Sports Karate vs. traditional fighting – is your Dojo’s curriculum working these synergistically? Why each evolved the way they did and why analysis makes them synergistic.
o Does your dojo have a check system (flow chart) for decision based training towards either dealing with an untrained attacker versus an elite karate athlete?
o Do you have a 1:1 link to your fighting training, kata form and bunkai in a way which also relates to tournament kumite performance?
o Do you engage in the correct tournament fighting approach, or street fighting approach when training?
The recent evolution in sports karate 토토사이트 and research into rejuvenating karate bunkai has required schools to change training curriculums in order to be correct and effective in their fighting. Embracing the old and the new Ways is a difficult but necessary challenge to make ones’ karate a complete and educated empty handed fighting art.
Understanding why modern day karate evolved (and realizing what was lost or gained) is a worthwhile journey. This article will overview some of the pros and cons of Dojo curriculum approaches for empty handed fighting. It will touch on: fighting practicality for a particular approach, diversity of knowledge base and training methods, a realistic check against why modern sport Karate differs compared to the traditional koryu & kata (bunkai) ways (such koryu styles include: various Okinawan arts, koryu-uchinadi, Daito-ryu, Matsushita Kushin Ryu, Araki-ryu).

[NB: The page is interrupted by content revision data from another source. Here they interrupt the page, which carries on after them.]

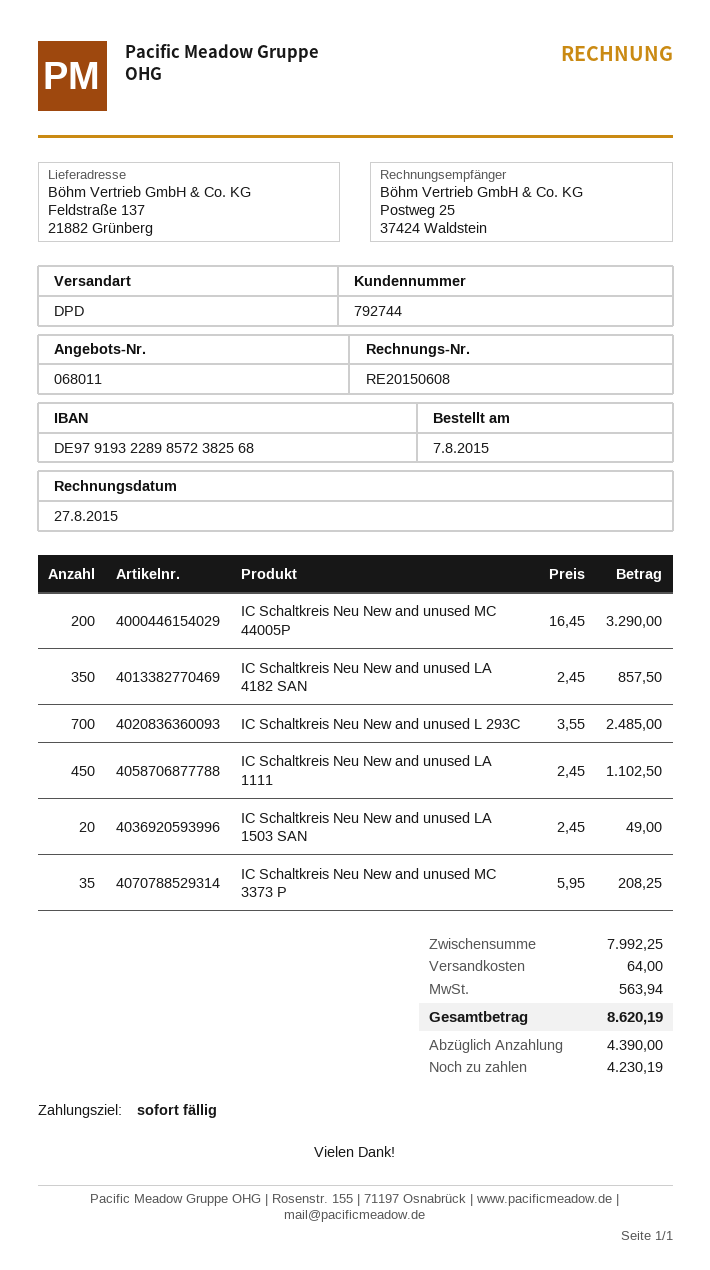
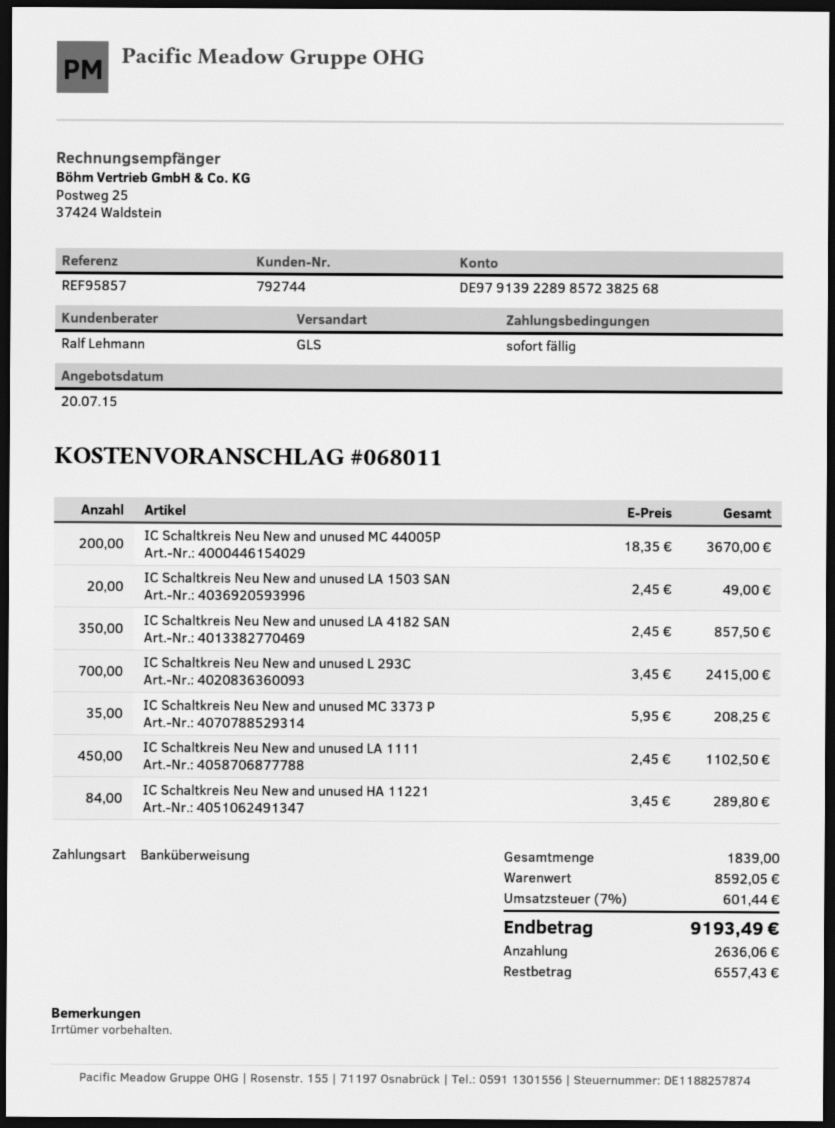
bank account: DE97919322898572382568 -> DE97913922898572382568
shipping method: DPD -> GLS
IC Schaltkreis Neu New and unused MC 44005P: 200 x 16.45 = 3290.00 -> 200 x 18.35 = 3670.00
IC Schaltkreis Neu New and unused L 293C: 700 x 3.55 = 2485.00 -> 700 x 3.45 = 2415.00
IC Schaltkreis Neu New and unused HA 11221: none -> 84 x 3.45 = 289.80
subtotal: 7992.25 -> 8592.05
shipping: 64.00 -> none
tax: 563.94 -> 601.44
total: 8620.19 -> 9193.49
deposit: 4390.00 -> 2636.06
balance: 4230.19 -> 6557.43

Most of the world’s Japanese karate community has evolved to where it is because of:
o a sports approach with rules
o starting a fight at distance away from the opponent
o training methods that allow the masses to follow in a group class
o use of a very small range of techniques (as discussed below approx. only 12 techniques or so are drilled in high frequency).
The notion of keeping the curriculum to a small subset of fighting techniques represents some of the benefits of one of Sun Tzu’s “Art of War” strategic clauses, “avoid weakness by not dividing the troops” i.e. do not become a “Jack of all trades and master of none”. The upside of this approach is that mastering one sub category of fighting leads to understanding true core strength which is not possible if studying a broad diversity of techniques. Hence Japanese styles keep the technique diversity very small, often even up to the rank level 3rd dan, so that only once a true understanding of real strength is reached in one area the study of other techniques are explored. The difference between superficial and deep insight (“ura” and “omote” are the Japanese terms used for this in the martial arts) is a key attribute of any Zen art. Modern day Japanese karate dojo(s) who have revived their kata bunkai knowledge to encompass original applications now have the complication of technique diversity compared to modern approaches seeking excellence in just a core few techniques (given that karate was adapted to the masses by the Japanese one can begin to see why the simplifications in curriculum began).
Real world fighting is not restricted by rules and does not assume one starts at a distance from at an opponent. In the street one does not know the strategy or skill level an opponent may employ. Before karate entered Japan Kata revolved around these self defense scenarios and also included:
– fluid, round and open hand techniques rather than the rigid stiff bunkai often seen in Japan which assumes a linear “karate style” punch as the primary entry in to the application.
– kata motions are iconic representations of a scenario not complete moves or descriptors. Modern variants in particular often do not show the various loosening techniques (head buts, spits and open hand slaps) that may comprise the full application which are still practiced by certain Koryu (old time/traditional) styles.
One can easily create a flow chart describing the possible scenarios (and the required skill sets to deal with an opponent). For example, Figure 1 (also on in a free video form lecture) illustrates the initial questions in a thorough analysis of training approaches to focus on one sub-category of fighting or another to become an expert in that domain rather than becoming a generalist in all areas. Throughout this article an attempt is made to break down the needs to specialize in one area or another and then relate that to expanding your own training over time, or creating focused students.
Training philosophies that are” Jack of all trades” vs. “specialists in a subset of fighting” are often (but of course not always) seen more so in some styles than others. For example, grouping and comparing Kung-Fu, Koryu Okinawan Karate or Tae Kwon Do reveals a “Jack of all trades” approach compared to a modern Japanese Shotokan or Shito-Ryu approach which becomes highly proficient at a small set of techniques. Mainstream Japan’s karate approach is at the least related to the Japanese mainland mindset, its sports nature and Japanese Zen arts as they are practiced in Japan. Each of these variables influence any art/skill base and have pros and cons when it comes to critiquing a system.